Tim Davie is right to say that this is not just a BBC problem. But as the lynchpin of our creative economy, without a functional BBC we’ll continue ceding ground and lose that coveted ‘world-beating’ tag. That doesn’t only damage national pride. It hits us in the pocket, as an industry which makes up 5% of our GDP could begin to shrink.

That’s why it’s very welcome that the Culture Secretary has set out a bold plan to guarantee the BBC’s future by granting a permanent Royal Charter and placing this vital national institution on a fully secure footing.

But a permanent Charter must not be a blank cheque to perpetuate the status quo; rather a show of faith that must be matched by the sort of bold forward thinking that is necessary to restore public trust.

Three simple changes would go a long way to achieving this.

Firstly, we need to safeguard a truly independent BBC. The greatest threat to its future is not competition from global streaming services (significant though that is), but a loss of public confidence in its independence. The BBC Board must therefore be fully independent, with no political appointees.

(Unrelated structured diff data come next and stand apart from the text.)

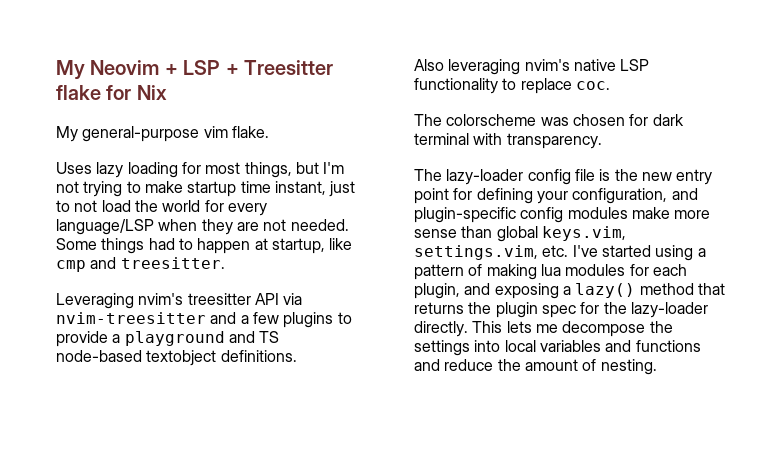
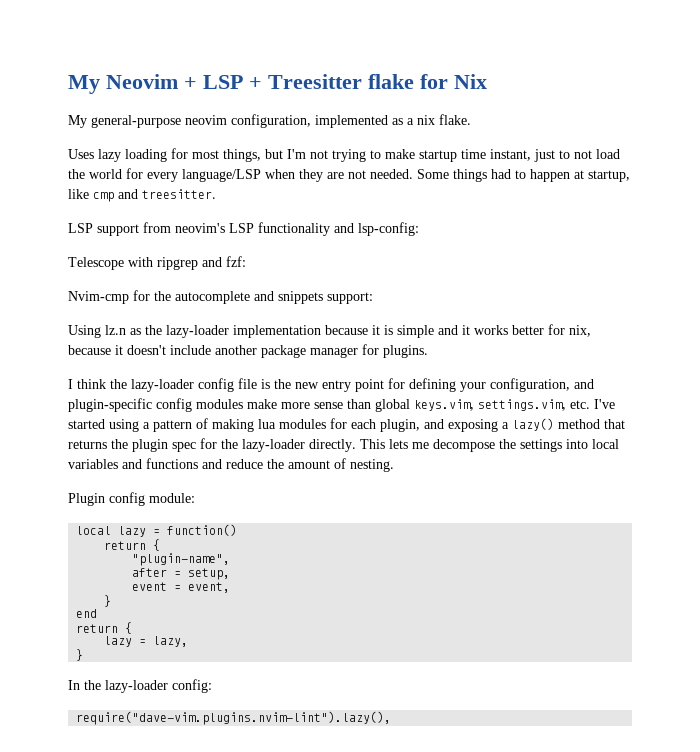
- My general-purpose vim flake.
+ My general-purpose neovim configuration, implemented as a nix flake.
- Leveraging nvim's treesitter API via nvim-treesitter and a few plugins to provide a playground and TS node-based textobject definitions.
- Also leveraging nvim's native LSP functionality to replace coc.
- The colorscheme was chosen for dark terminal with transparency.
- The lazy-loader config file is the new entry point for defining your configuration, and plugin-specific config modules make more sense than global keys.vim, settings.vim, etc. I've started using a pattern of making lua modules for each plugin, and exposing a lazy() method that returns the plugin spec for the lazy-loader directly.
+ LSP support from neovim's LSP functionality and lsp-config:
+ Telescope with ripgrep and fzf:
+ Nvim-cmp for the autocomplete and snippets support:
+ Using lz.n as the lazy-loader implementation because it is simple and it works better for nix, because it doesn't include another package manager for plugins.
+ I think the lazy-loader config file is the new entry point for defining your configuration, and plugin-specific config modules make more sense than global keys.vim, settings.vim, etc. I've started using a pattern of making lua modules for each plugin, and exposing a lazy() method that returns the plugin spec for the lazy-loader directly.
+ Plugin config module:
+ local lazy = function()
+ return {
+ "plugin-name",
+ after = setup,
+ event = event,
+ }
+ end
+ return {
+ lazy = lazy,
+ }
+ In the lazy-loader config:
+ require("dave-vim.plugins.nvim-lint").lazy(),

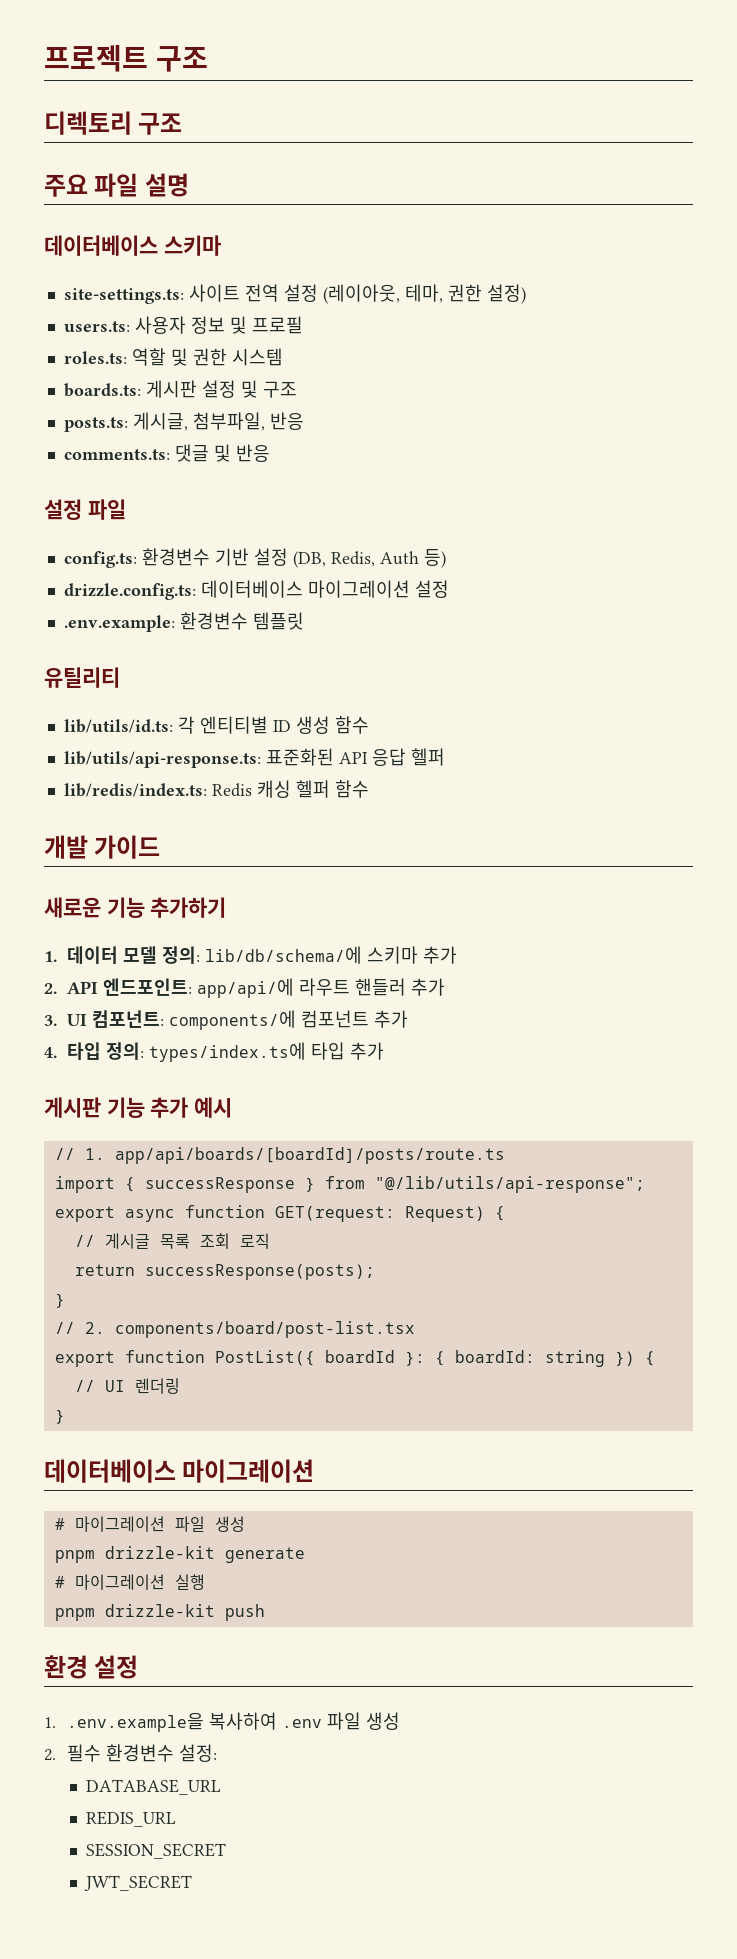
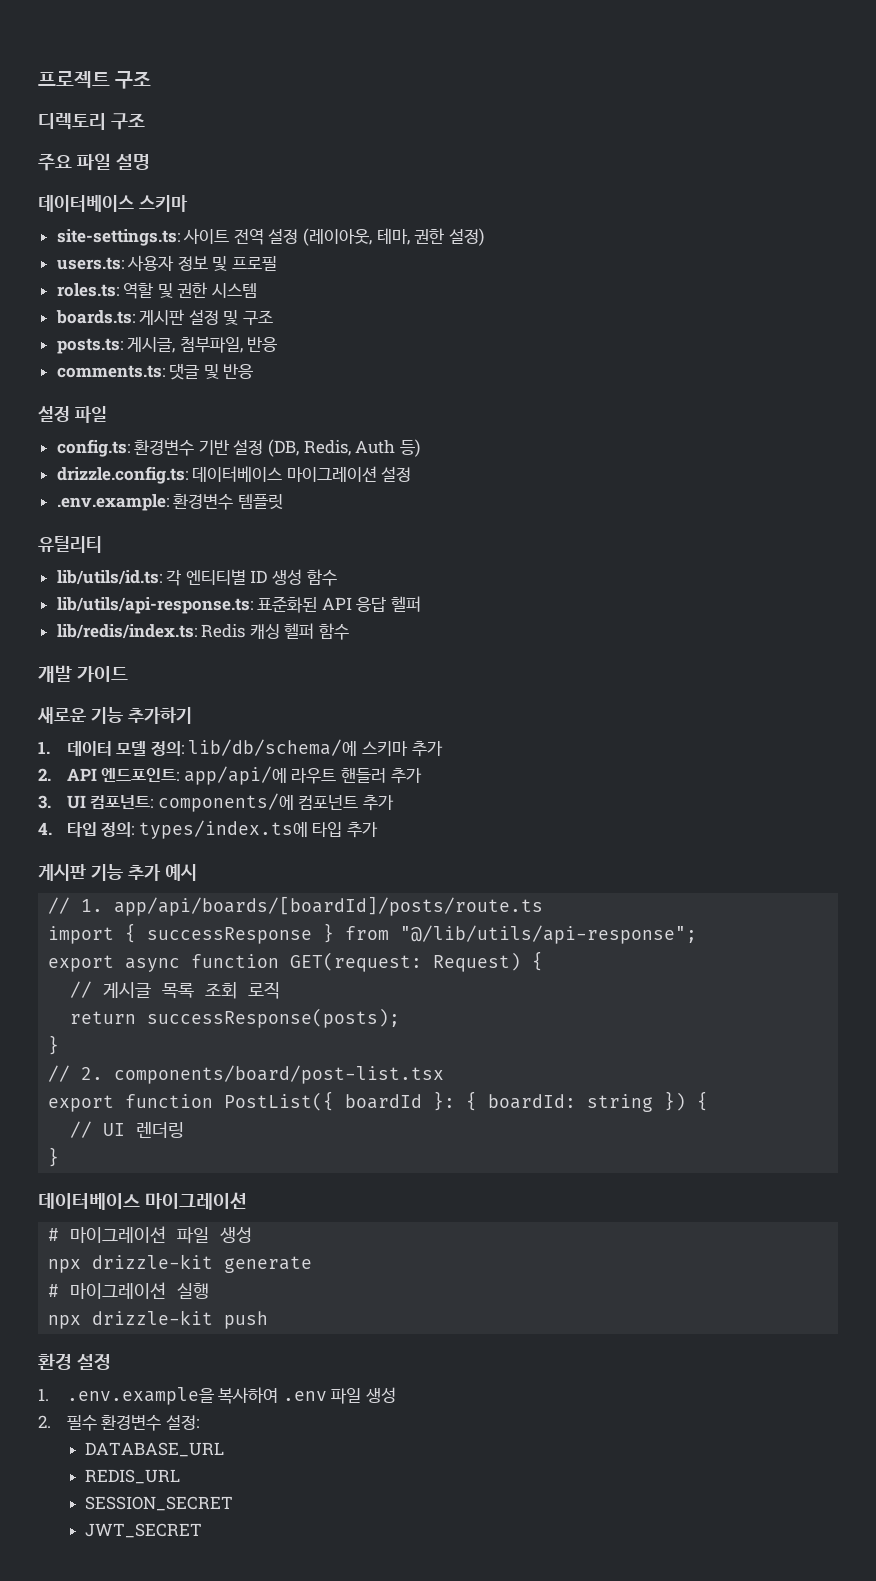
- pnpm drizzle-kit generate
+ npx drizzle-kit generate
- pnpm drizzle-kit push
+ npx drizzle-kit push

Secondly, we need to close the ‘Out of London’ spend loophole. Current reporting allows production spend in the Home Counties to be classified as “out of London”, undermining the intent of regional investment commitments. When evidence suggests that every two BBC jobs create an additional one in the private sector, addressing this loophole could directly lead to job creation in those areas that need them most.

Thirdly and most importantly, we need to deliver genuine and permanent devolution, with leadership anchored in the North. Previous initiatives have failed to embed lasting change, with money and jobs all too often seeping back to London. I welcome the BBC’s commitment to having more commissioning roles based out of London, but this must mean true relocation for the people fulfilling them. And even then, they alone cannot address where real influence sits.

Leadership comes from the top, which is why it’s now time for the Director General of the BBC to be based in the North, creating an irreversible commitment to growth, creative potential and accountability to the whole country.

For those of us that cherish our national broadcaster, now isn’t the time to be squeamish. Doing so only cedes ground to those who would see it dismantled. We must be bold – and so must the BBC – if it is to make the most of its new certainty and survive for another 100 years.